Inhibition effect of enteropeptidase on RANKL-RANK signalling by cleavage of RANK.

FEBS letters (2013-08-21)
Yunfeng Zhao, Mengmeng Jin, Juan Ma, Shiqian Zhang, Wei Li, Yuan Chen, Yingsheng Zhou, Hong Tao, Yu Liu, Lei Wang, Huamin Han, Ge Niu, Hua Tao, Changzhen Liu, Bin Gao
摘要

Enteropeptidase can cleave trypsinogen on the sequence of Asp-Asp-Asp-Asp-Lys and plays an important role in food digestion. The RANKL-RANK signalling pathway plays a pivotal role in bone remodelling.

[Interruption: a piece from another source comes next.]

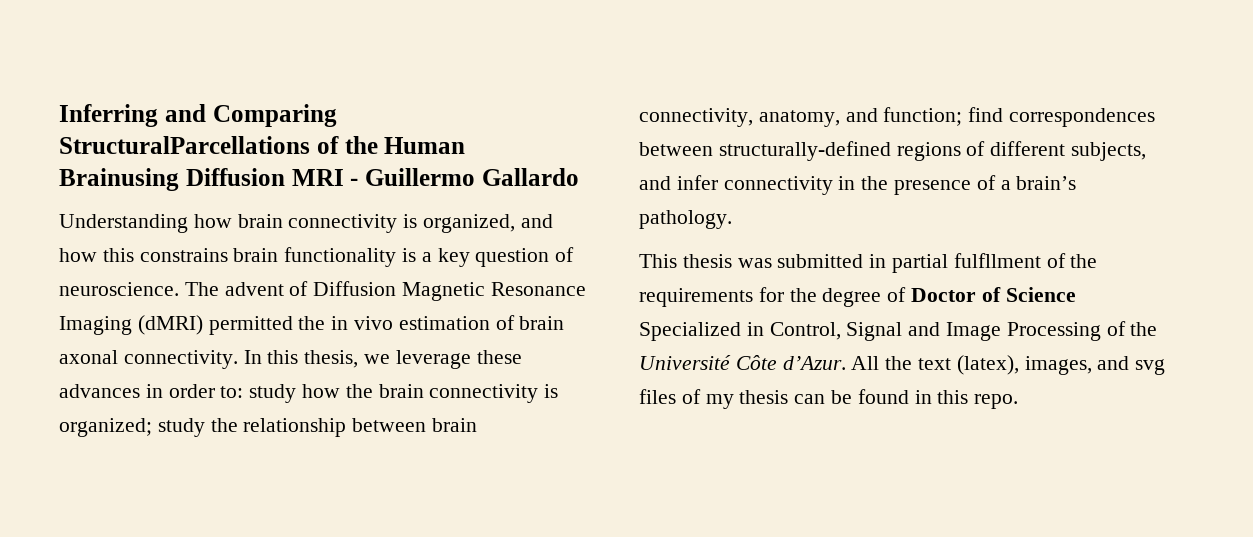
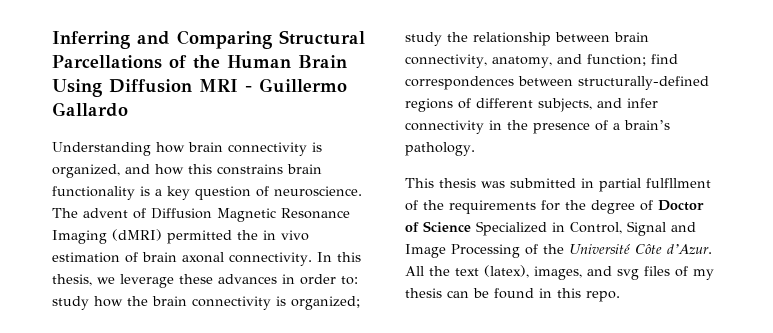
[59,136,310,154] StructuralParcellations -> [279,30,365,45] [52,55,162,69] Structural Parcellations
[59,168,179,191] Brainusing -> [298,55,347,68] [52,79,102,97] Brain Using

In this study, we reported that enteropeptidase can inhibit the RANKL-RANK signalling pathway through the cleavage of RANK. A surrogate peptide blocking assay indicated that enteropeptidase could specifically cleave RANK on the sequence NEEDK. Osteoclast differentiation assay and NF-κB activity assay confirmed that enteropeptidase could inhibit osteoclastogenesis in vitro through the cleavage of RANK. This is the first study to prove that the RANKL-RANK signalling pathway can be inhibited by cleavage of RANK instead of targeting RANKL.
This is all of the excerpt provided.